Understanding Joint Pain
Sprained ankles and wrists, arthritic knees and hips and torn rotator cuffs all have one thing in common: They result in joint pain.
“Everyone gets joint pain at some point or another,” says Ferdinand Liotta, M.D., an orthopedic surgeon with Orthopaedic Associates in Aspen, Colo. “The usual causes are overusing a joint during exercise or at work, age-related arthritis and sprains or fractures caused by falls or other traumatic injuries.”
Becoming familiar with the usual causes and symptoms of joint pain can help you seek appropriate treatment and ongoing care, if necessary.
Here are several medical conditions that can cause joint pain.
Persistent joint pain, swelling and limited range of motion are typical symptoms of arthritis. Inflammatory types of arthritis, such as rheumatoid or gouty arthritis, may also make the joint red, hot, and tender to the touch.
“Mild arthritis can often be self-treated with exercise, ice and over-the-counter medications,” says Dr. Liotta. “But if you have arthritis that’s getting worse or that clearly affects your quality of life, prescription medications or other interventions may provide relief.”
This is a chronic disease of the joints and the most common joint disorder. The cartilage between a joint's bones gradually wears away with time and use. The lack of cartilage results in pain and stiffness in the joint.
Tendonitis is inflammation of a tendon, a thick fibrous cord that attaches muscle to bone. Some common names for tendonitis are tennis or golfer’s elbow and repetitive stress injury. Symptoms include pain, tenderness and mild swelling in or near a joint.
Self-care that includes ice and resting the joint are often effective. A doctor should evaluate ongoing pain.
A sprain is an injury to a ligament. The severity of the injury depends on how badly a ligament is torn or strained and the number of ligaments involved. A sprain can result from a fall, sudden twist or blow to the body that forces a joint out of its normal position.
The usual signs and symptoms include pain, swelling, bruising, and loss of the ability to use the joint.

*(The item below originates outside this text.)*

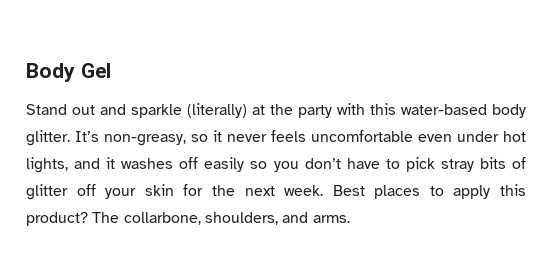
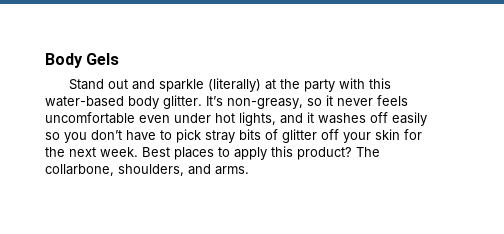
[80,63,111,78] Gel -> [86,53,120,65] Gels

The bursae are fluid-filled sacs in the joints that allow muscles and tendons to slip easily over the ends of bones. If these bursae become inflamed, the joint will be painful.
See a doctor
Although mild joint pain can often be treated with RICE (Rest, Ice, Compression and Elevation) and over-the-counter pain and inflammation relievers, you should see a doctor if you have severe pain, can’t put any weight on the joint, it looks crooked or you can’t move it.
“If you have acute pain following a traumatic injury or if you have chronic pain that affects your ability to carry on your normal routine, you should seek medical attention,” says Dr. Liotta. “It’s also important not to resume full activity before you regain normal range of motion, flexibility and strength. Doing so increases the risk for reinjury.”